Task prompt –
Please return the lines below verbatim, beginning at the one that has "Sunflower studs: 3" and stopping after the one that has "total: 1013.89 -> 1175.63", and add no other lines.
===============
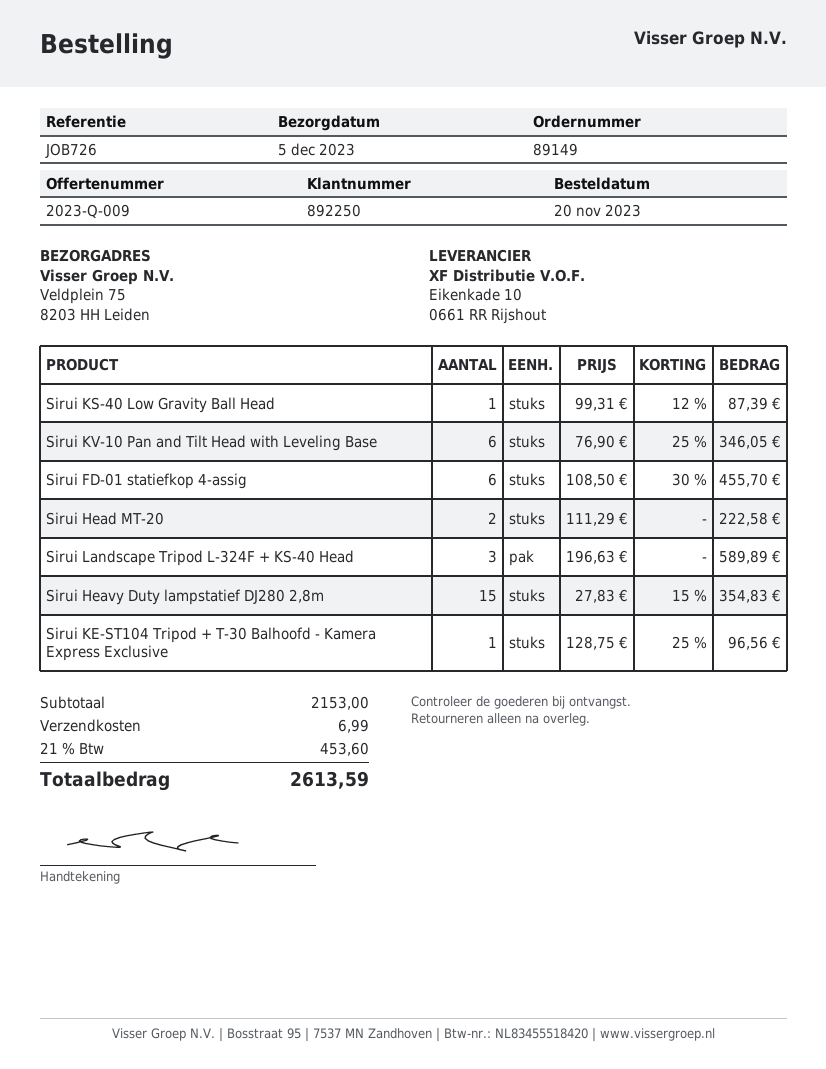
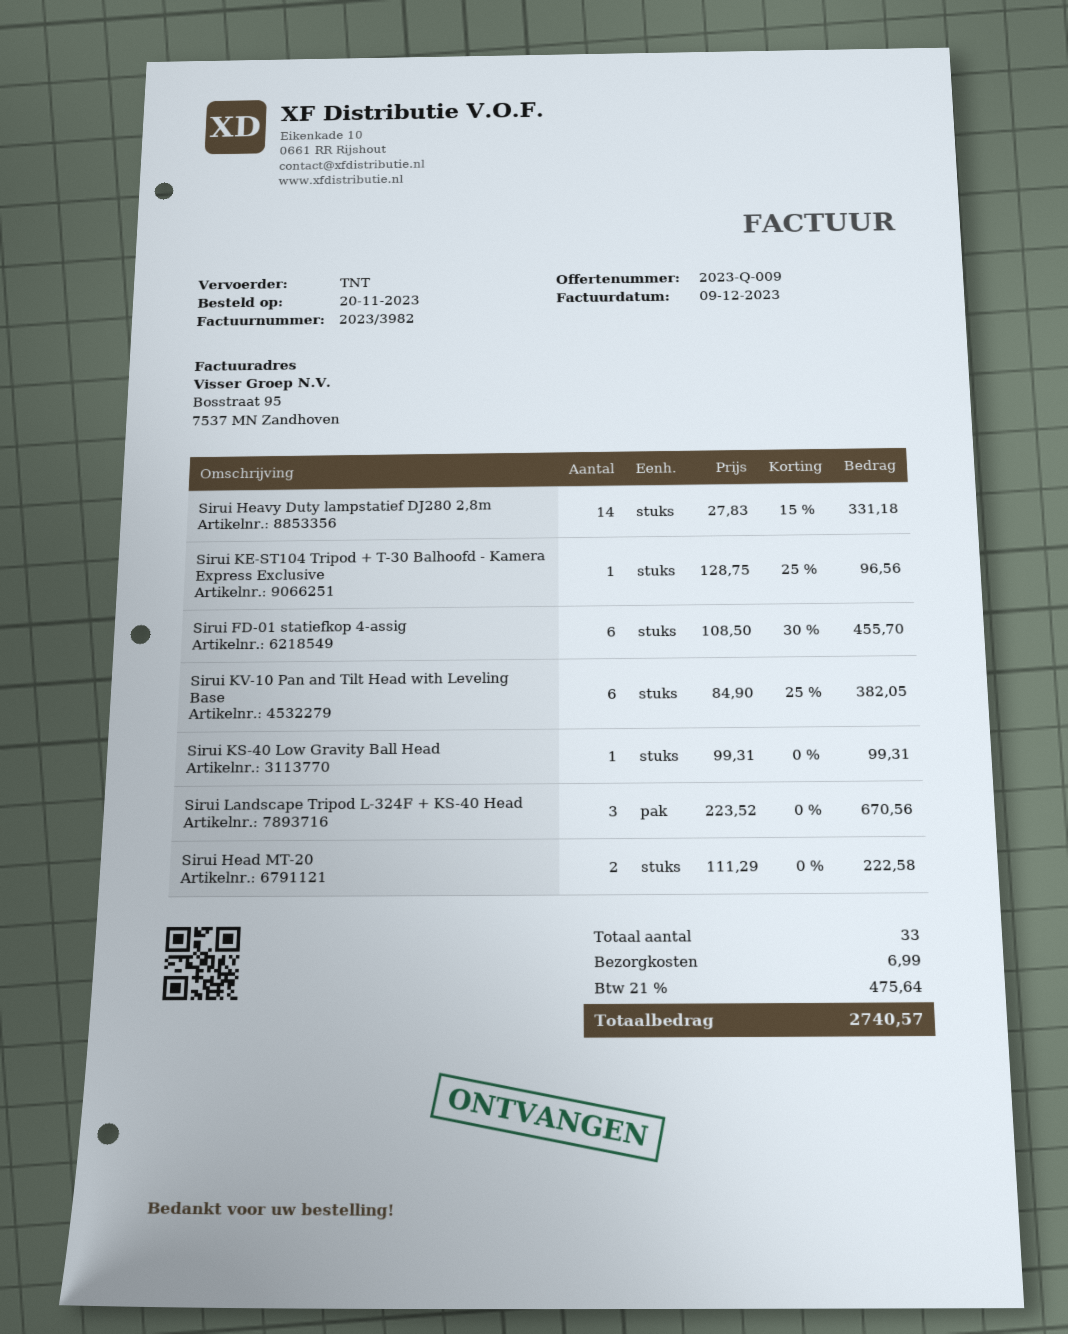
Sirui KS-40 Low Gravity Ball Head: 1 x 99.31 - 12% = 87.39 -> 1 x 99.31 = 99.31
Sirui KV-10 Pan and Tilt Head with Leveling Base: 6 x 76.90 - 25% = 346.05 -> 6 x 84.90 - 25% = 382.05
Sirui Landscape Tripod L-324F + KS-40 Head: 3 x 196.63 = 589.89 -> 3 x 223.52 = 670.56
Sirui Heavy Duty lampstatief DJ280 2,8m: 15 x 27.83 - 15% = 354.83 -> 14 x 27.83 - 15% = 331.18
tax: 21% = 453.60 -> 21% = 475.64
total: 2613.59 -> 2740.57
===============
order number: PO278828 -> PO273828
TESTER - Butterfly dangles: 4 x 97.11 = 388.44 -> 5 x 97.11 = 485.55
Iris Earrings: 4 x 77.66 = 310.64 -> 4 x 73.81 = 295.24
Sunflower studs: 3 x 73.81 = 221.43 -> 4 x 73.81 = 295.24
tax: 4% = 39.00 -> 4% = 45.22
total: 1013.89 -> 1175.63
===============
Solution for this problem –
Sunflower studs: 3 x 73.81 = 221.43 -> 4 x 73.81 = 295.24
tax: 4% = 39.00 -> 4% = 45.22
total: 1013.89 -> 1175.63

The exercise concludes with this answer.